Read this if you are a New Hampshire resident or do business across state lines.

On June 17, 2022, New Hampshire’s Governor, Chris Sununu, signed House Bill 1097 (HB1097) into law. This new legislation asserts that income earned and received by residents of the State of New Hampshire for services entirely performed within the state may not be subject to income taxation in any other state.

The signing of this bill was in response to the US Supreme Court declining to hear a case in which the state of New Hampshire sued the Commonwealth of Massachusetts. This case stemmed from the Commonwealth issuing temporary and early guidance as the pandemic forced New Hampshire workers who would normally commute to Massachusetts to work from home. The early guidance directed employers to maintain the status quo: Keep withholding income tax on your employees in the same manner that you were, even if the workers may not be physically coming into the Commonwealth.
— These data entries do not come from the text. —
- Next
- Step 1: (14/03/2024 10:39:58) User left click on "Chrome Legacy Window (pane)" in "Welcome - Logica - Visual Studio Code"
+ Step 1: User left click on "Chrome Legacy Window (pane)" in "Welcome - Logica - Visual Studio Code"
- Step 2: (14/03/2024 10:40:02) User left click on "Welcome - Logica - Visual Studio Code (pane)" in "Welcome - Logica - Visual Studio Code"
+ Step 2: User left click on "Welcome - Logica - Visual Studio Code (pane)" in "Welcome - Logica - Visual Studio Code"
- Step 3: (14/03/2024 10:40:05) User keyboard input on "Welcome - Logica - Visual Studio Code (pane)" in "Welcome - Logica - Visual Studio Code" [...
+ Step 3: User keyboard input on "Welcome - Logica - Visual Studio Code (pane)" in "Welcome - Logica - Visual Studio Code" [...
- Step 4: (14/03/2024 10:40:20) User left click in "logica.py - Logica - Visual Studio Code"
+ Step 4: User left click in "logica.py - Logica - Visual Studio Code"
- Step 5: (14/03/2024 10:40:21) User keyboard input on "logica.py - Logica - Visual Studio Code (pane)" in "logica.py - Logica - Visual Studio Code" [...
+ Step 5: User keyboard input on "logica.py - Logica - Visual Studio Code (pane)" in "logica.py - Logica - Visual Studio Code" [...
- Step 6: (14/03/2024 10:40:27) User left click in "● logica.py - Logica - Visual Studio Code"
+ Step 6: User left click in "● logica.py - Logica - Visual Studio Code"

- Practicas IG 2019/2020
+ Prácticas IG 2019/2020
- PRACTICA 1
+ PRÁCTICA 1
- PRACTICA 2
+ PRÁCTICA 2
Even though the Massachusetts Department of Revenue lifted the emergency telecommuting rules effective September 2021, New Hampshire lawmakers wanted to prevent any future personal income taxation of its residents who work remotely for a company in another state. For more context, read the July 2021 article from our state and local tax team about the dispute between Massachusetts and New Hampshire.

New Hampshire’s recently passed legislation was an example of its desire to protect its favorable business climate, defined in part by its lack of personal income tax, from the perceived overreach of its neighboring states. Although the telecommuting rules imposed by Massachusetts are no longer effective, House Bill 1097 was introduced to discourage any subsequent taxation of New Hampshire residents who are performing work solely in the Granite State.

This issue of interstate taxation is not unique to New Hampshire and Massachusetts, as dozens of other states have issued temporary regulations and requested guidance from the Supreme Court. As these issues rise in prominence, it will be important for both employee and employer taxpayers to review the guidance issued by each state to confirm the applicable tax treatment is proper.

If you have questions about how the tax law changes may affect you, please contact a member of our state and local tax team.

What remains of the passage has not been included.